Wesprzyj nas już teraz!
– Sięgam tutaj też bez nazwiska po taki przykład, dziesiątki lat generał, politruk wojsk, członek Wojskowej Rady Ocalenia Narodowego, w tej chwili ma dwanaście i pół tysiąca złotych emerytury i jeszcze politycy SLD domagają się dla niego Powązek. No naprawdę bez przesady. No, nie dajmy sobie wejść na głowę w tych sprawach, nie dajmy sobie wmówić, że PRL i komunistyczni generałowie to są generałowie wolnej Polski – podkreślił Siemoniak. Dodał także: – Leszkowi Millerowi się nie dziwię i jakby rozumiem jego intencje, to przecież jego koledzy, z którymi pracował.

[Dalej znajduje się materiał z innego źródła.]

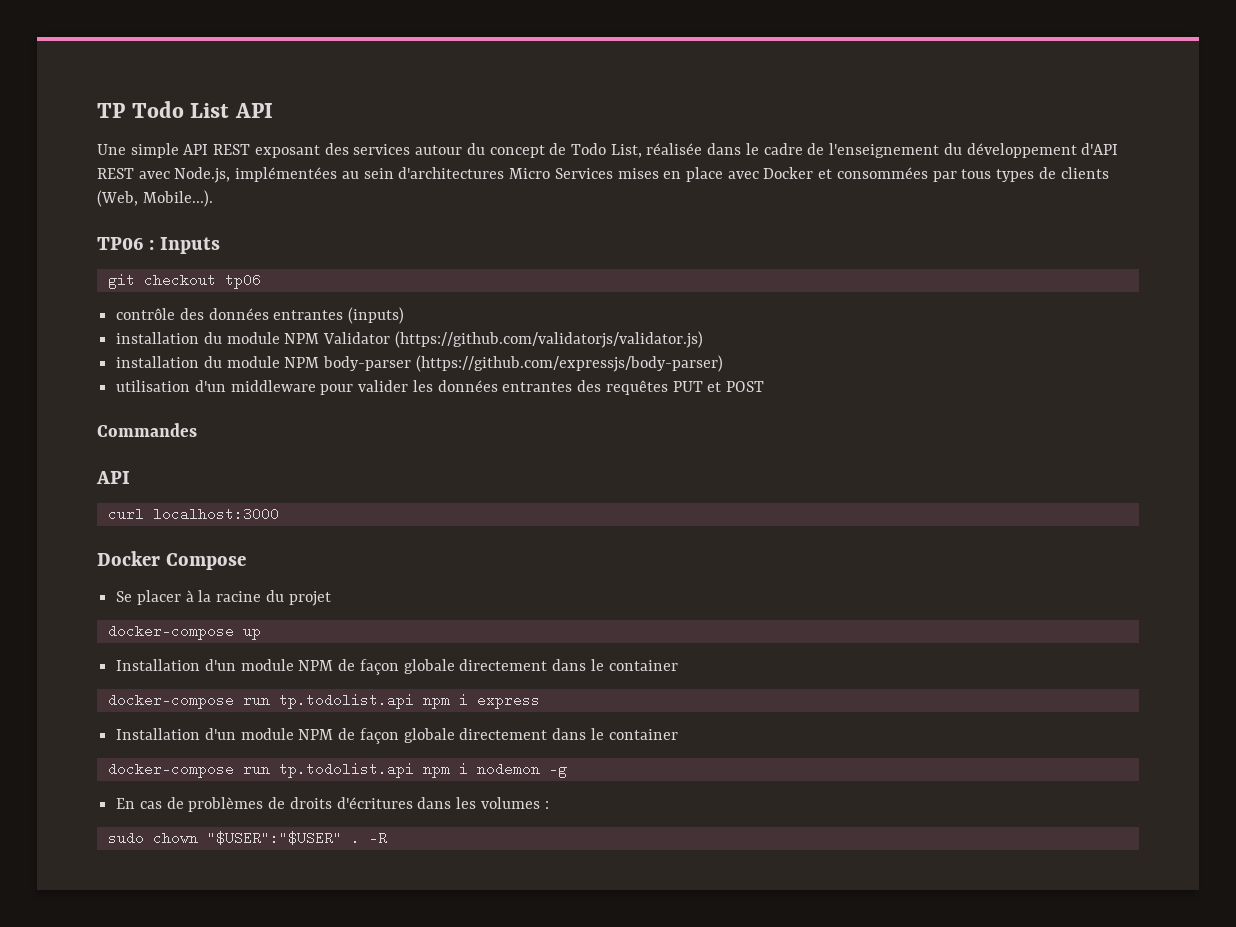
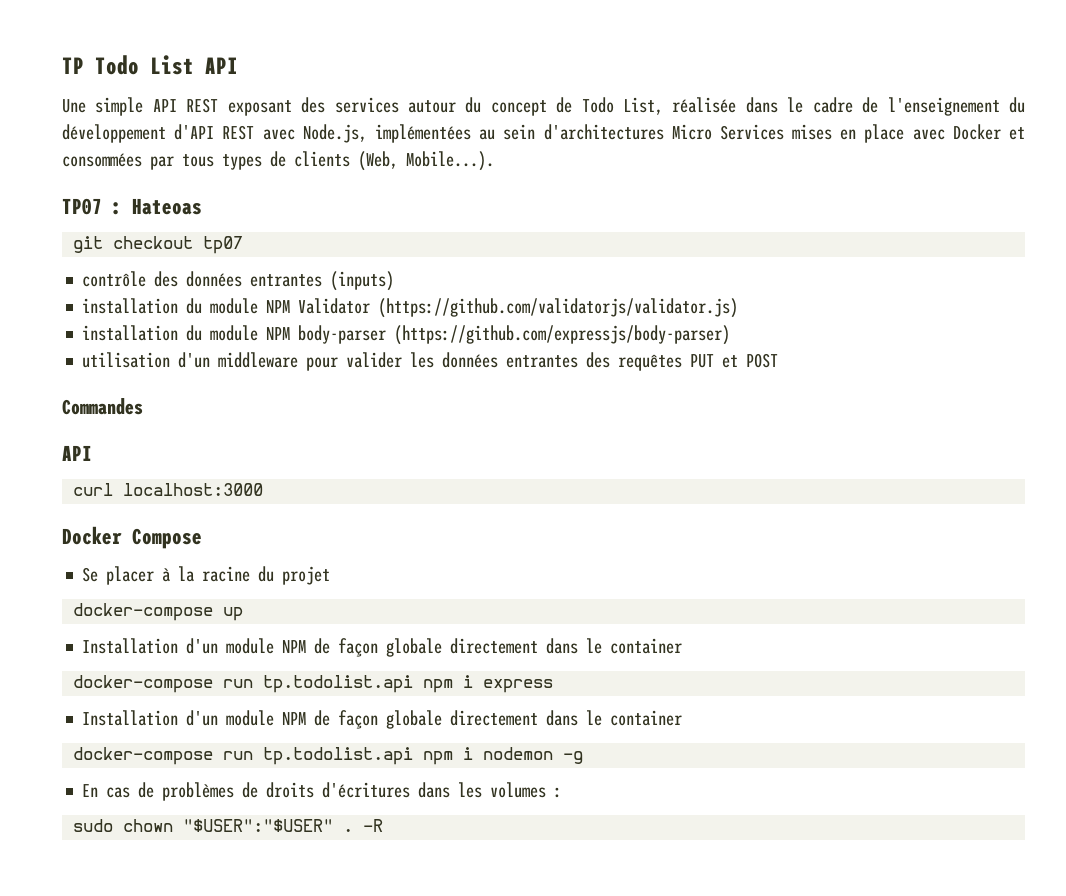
[97,237,220,254] TP06 : Inputs -> [62,198,202,215] TP07 : Hateoas
[224,273,261,289] tp06 -> [203,236,244,254] tp07

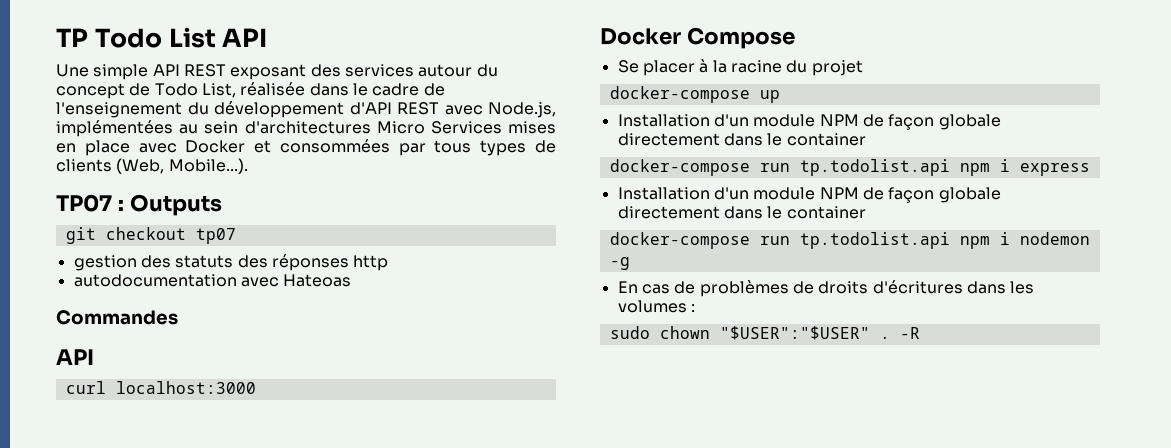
[132,198,202,215] Hateoas -> [129,194,222,216] Outputs
[82,271,395,291] [82,298,739,318] [82,325,731,345] [82,352,779,371] contrôle des données entrantes (inputs) // installation du module NPM Validator (https://github.com/validatorjs/validator.js) // installation du module NPM body-parser (https://github.com/expressjs/body-parser) // utilisation d'un middleware pour valider les données entrantes des requêtes PUT et POST -> [73,254,389,271] [73,274,352,287] gestion des statuts des réponses http // autodocumentation avec Hateoas

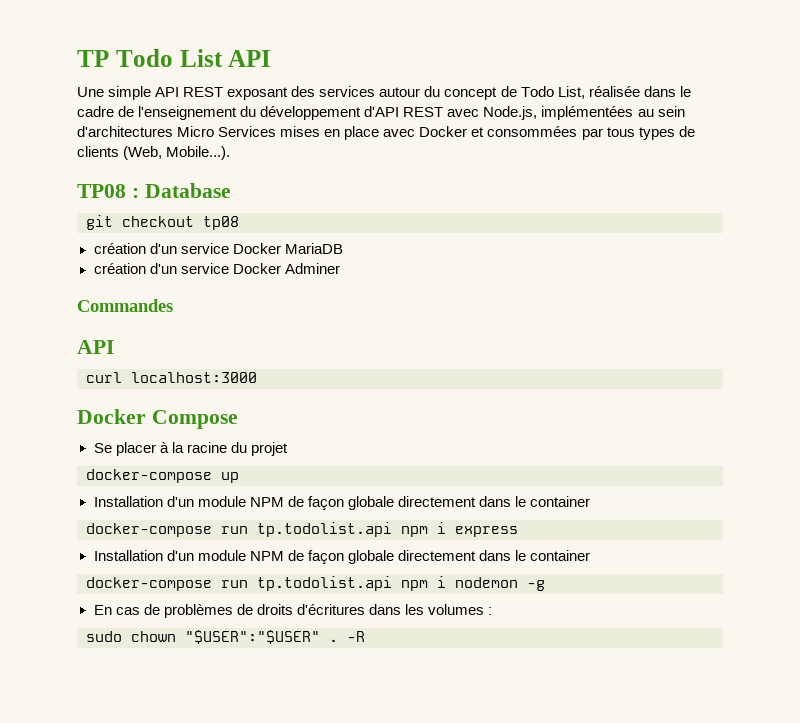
[56,194,222,216] TP07 : Outputs -> [77,183,231,198] TP08 : Database
[195,228,236,244] [73,254,389,271] [73,274,352,287] tp07 // gestion des statuts des réponses http // autodocumentation avec Hateoas -> [203,216,239,230] [93,243,343,254] [93,263,340,274] tp08 // création d'un service Docker MariaDB // création d'un service Docker Adminer

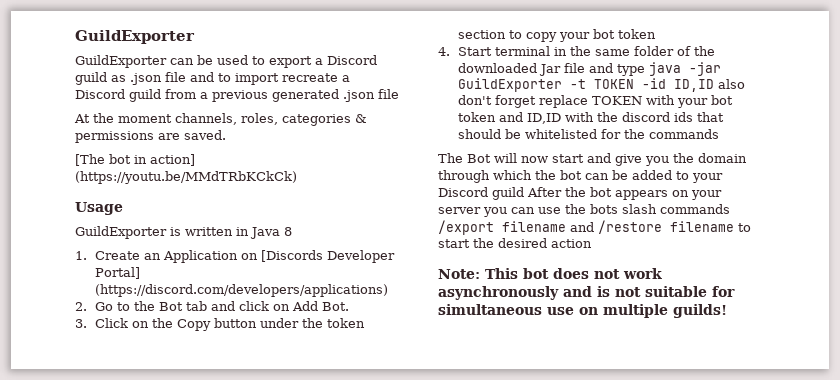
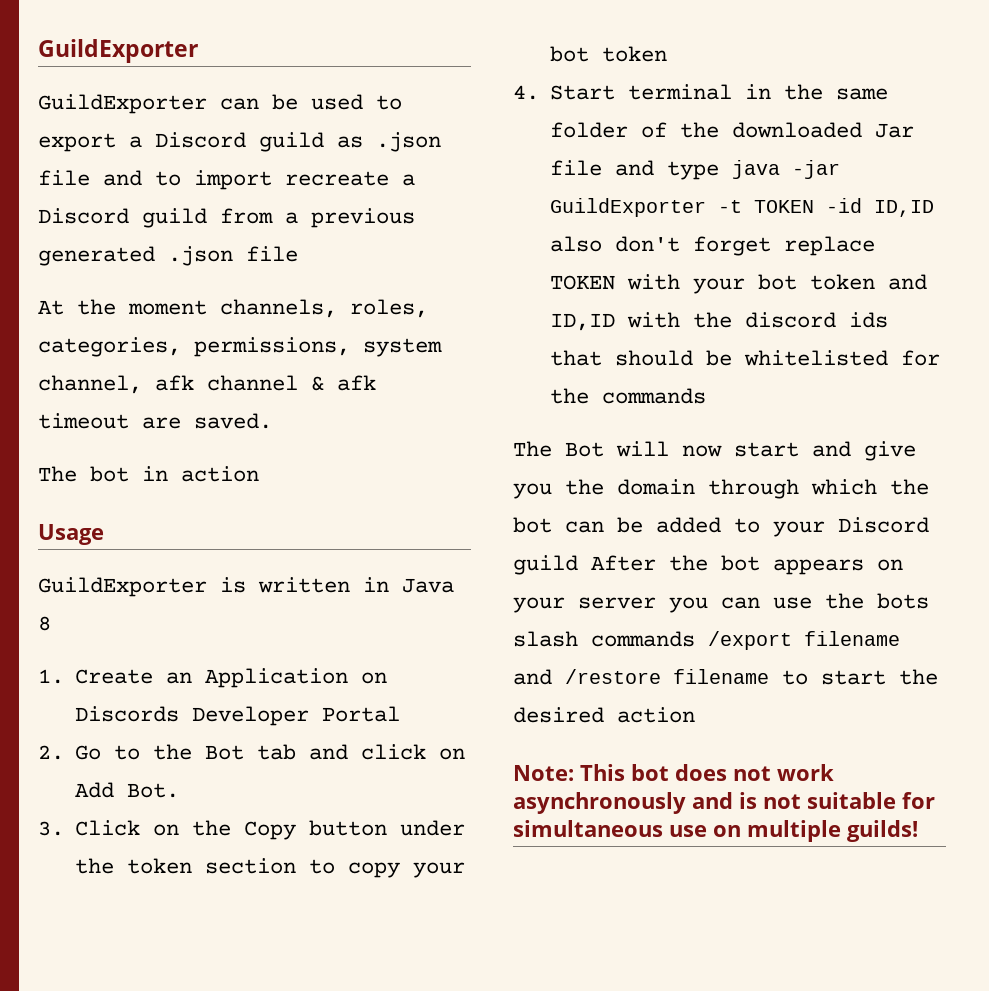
[282,114,367,126] [75,131,154,143] categories & permissions -> [38,337,442,357] [38,375,376,394] [38,413,129,429] categories, permissions, system channel, afk channel & afk timeout
[75,154,105,166] [The -> [38,466,77,482] The
[150,154,195,166] [75,171,297,184] action] (https://youtu.be/MMdTRbKCkCk) -> [181,466,259,482] action
[261,250,396,263] [95,267,141,279] [95,284,389,297] [Discords Developer Portal] (https://discord.com/developers/applications) -> [75,706,401,726] Discords Developer Portal

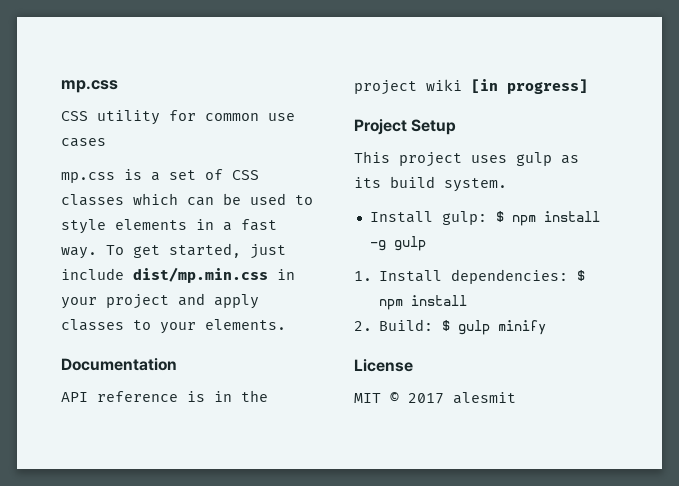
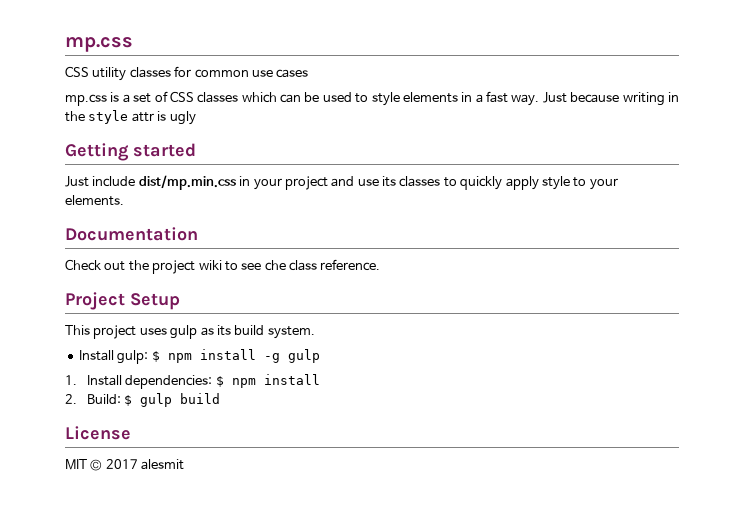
(160, 117) none -> [129,67,171,78] classes
[106,243,286,259] To get started, just -> [542,92,679,106] [65,110,196,125] [65,143,196,161] [65,176,89,187] Just because writing in the style attr is ugly // Getting started // Just
[214,294,259,309] [61,319,286,334] [61,358,177,371] [61,390,268,402] [354,79,588,95] apply classes to your elements. // Documentation // API reference is in the project wiki [in progress] -> [357,176,618,190] [65,195,124,206] [65,227,198,241] [65,259,381,274] use its classes to quickly apply style to your elements. // Documentation // Check out the project wiki to see che class reference.
[498,320,547,335] minify -> [180,393,221,404] build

Siemoniak jednocześnie tłumaczył swoją postawę akceptującą pochowanie na Powązkach Wojciecha Jaruzelskiego: – Nie został pochowany na tej części wojskowej, to było przedmiotem decyzji prezydent miasta i tutaj mimo wszystko widzę różnicę między gen. Jaruzelskim, pierwszym prezydentem, można to różnie oceniać, ale taki jest fakt, pierwszym prezydentem już po przełomie, a dziesiątkami ponurych, komunistycznych kacyków, którzy naprawdę powinni być zadowoleni z tego, że mogą w ciszy i w spokoju w wolnej Rzeczpospolitej żyć.